▶ Problem statement
Copy exactly the line containing "color: #0f766e ->" and all the lines that follow it to the end of the records, minus the pictures.

── Task material ──

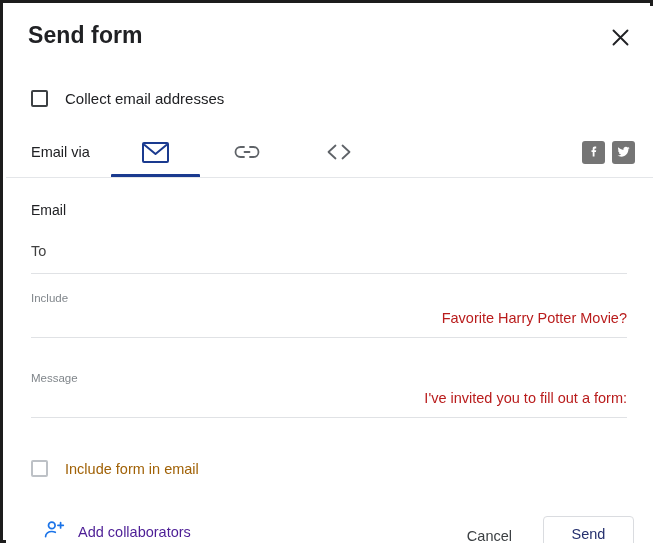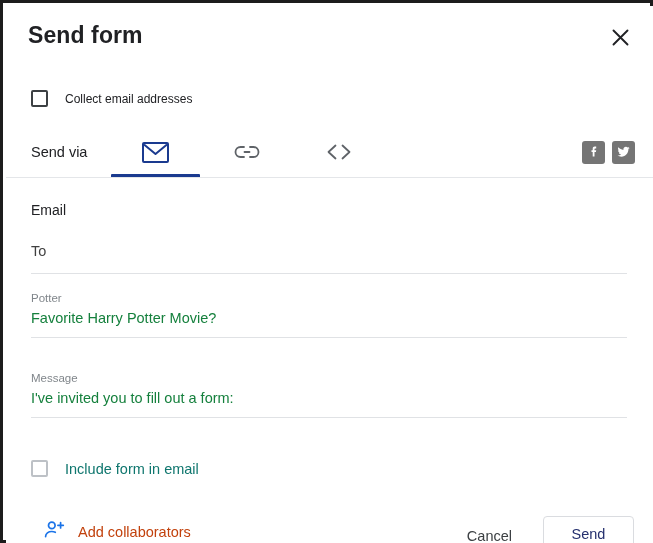"Collect email addresses" .collect-label { font-size: 12px -> 15px }
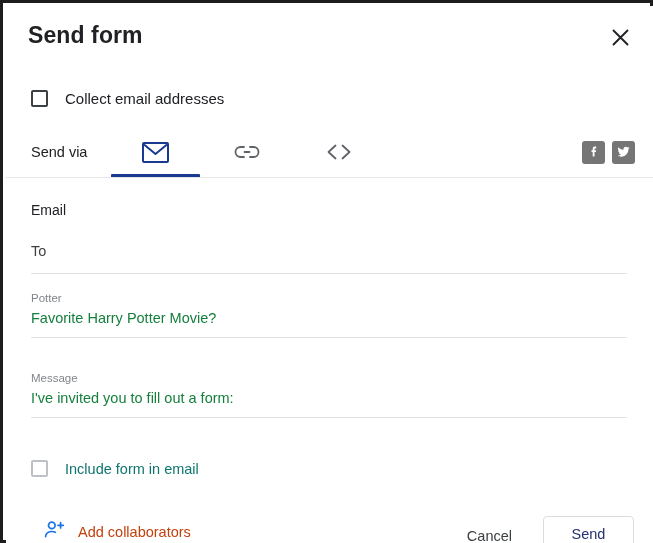"Send via" div.sendvia-label { text: Send -> Email }
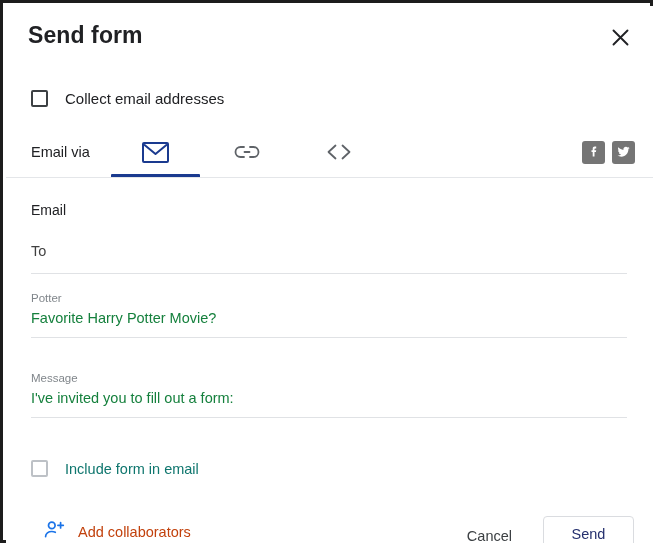"Potter" div.field-label { text: Potter -> Include }
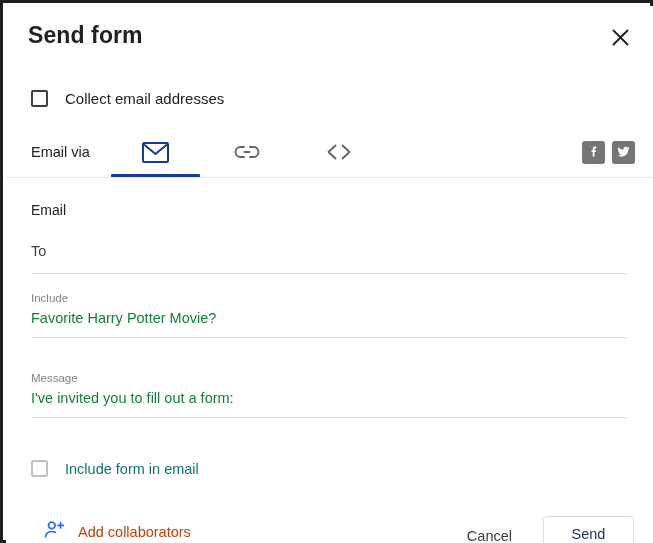"Favorite Harry Potter Movie?" .field-value { color: #15803d -> #b91c1c; text-align: none -> right }
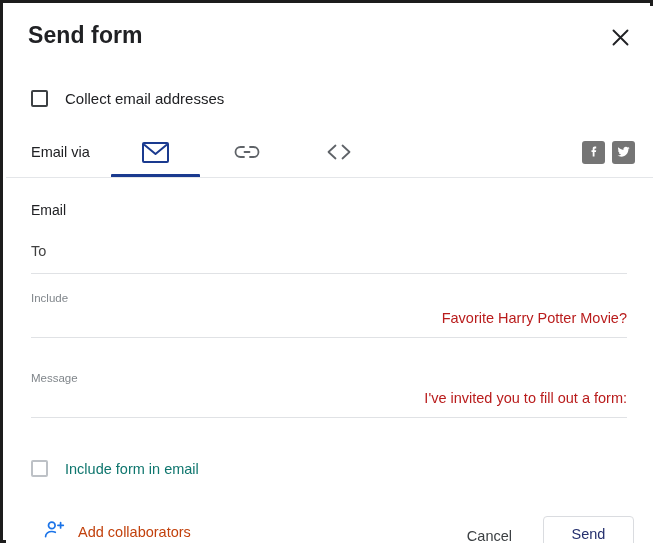"Include form in email" .include-label { color: #0f766e -> #a16207 }
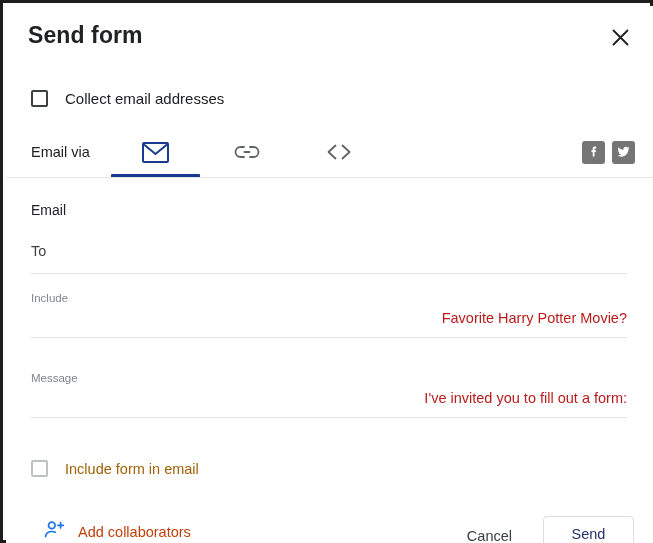"Add collaborators" .collab-label { color: #c2410c -> #4c1d95 }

───

▶ Reply
"Include form in email" .include-label { color: #0f766e -> #a16207 }
"Add collaborators" .collab-label { color: #c2410c -> #4c1d95 }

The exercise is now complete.